Before and after images
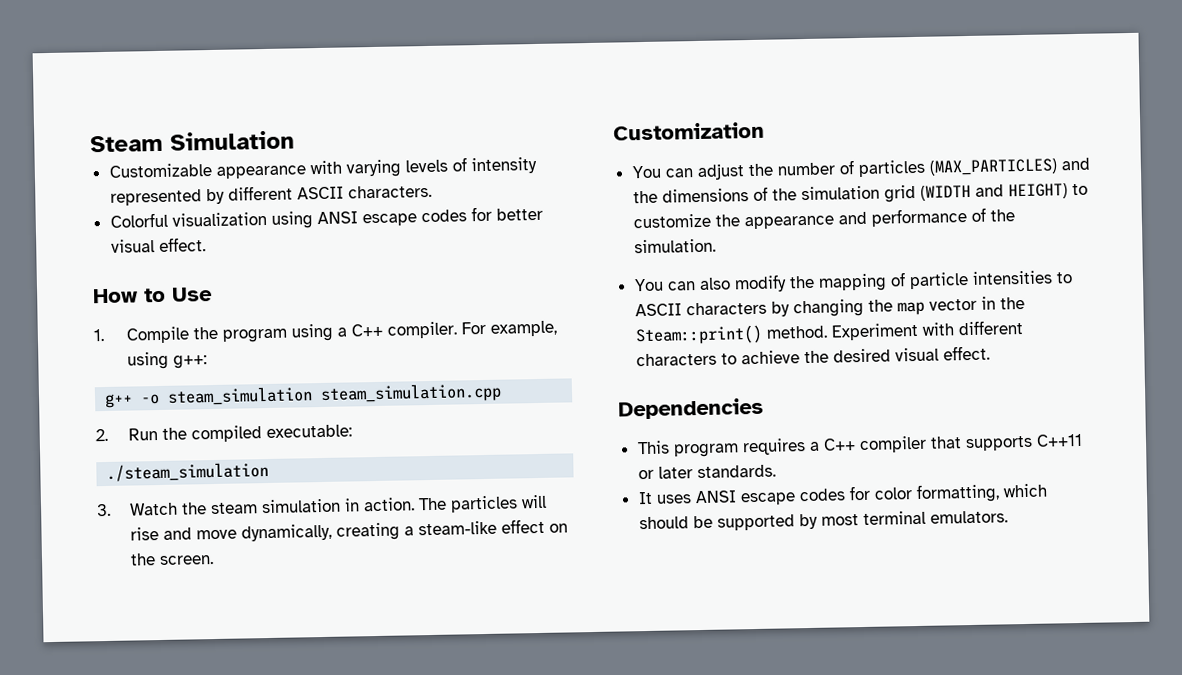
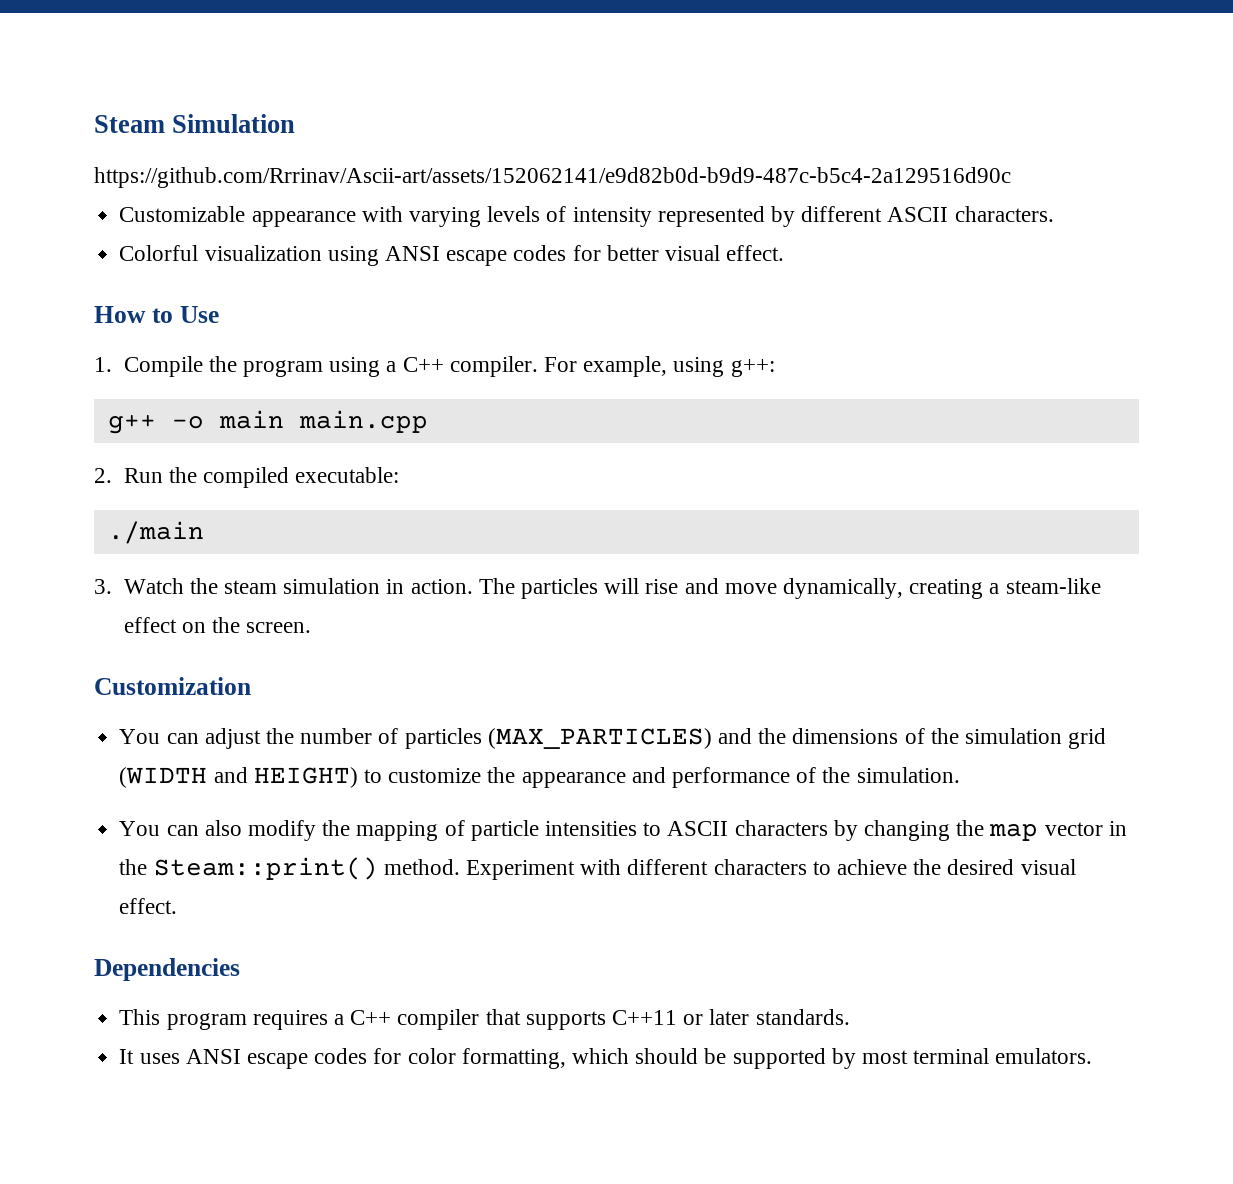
+ https://github.com/Rrrinav/Ascii-art/assets/152062141/e9d82b0d-b9d9-487c-b5c4-2a129516d90c
- g++ -o steam_simulation steam_simulation.cpp
+ g++ -o main main.cpp
- ./steam_simulation
+ ./main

*Your instructions*: All of the entries need to be retyped word for word, pictures excluded.

*Response for this exercise*:
+ https://github.com/Rrrinav/Ascii-art/assets/152062141/e9d82b0d-b9d9-487c-b5c4-2a129516d90c
- g++ -o steam_simulation steam_simulation.cpp
+ g++ -o main main.cpp
- ./steam_simulation
+ ./main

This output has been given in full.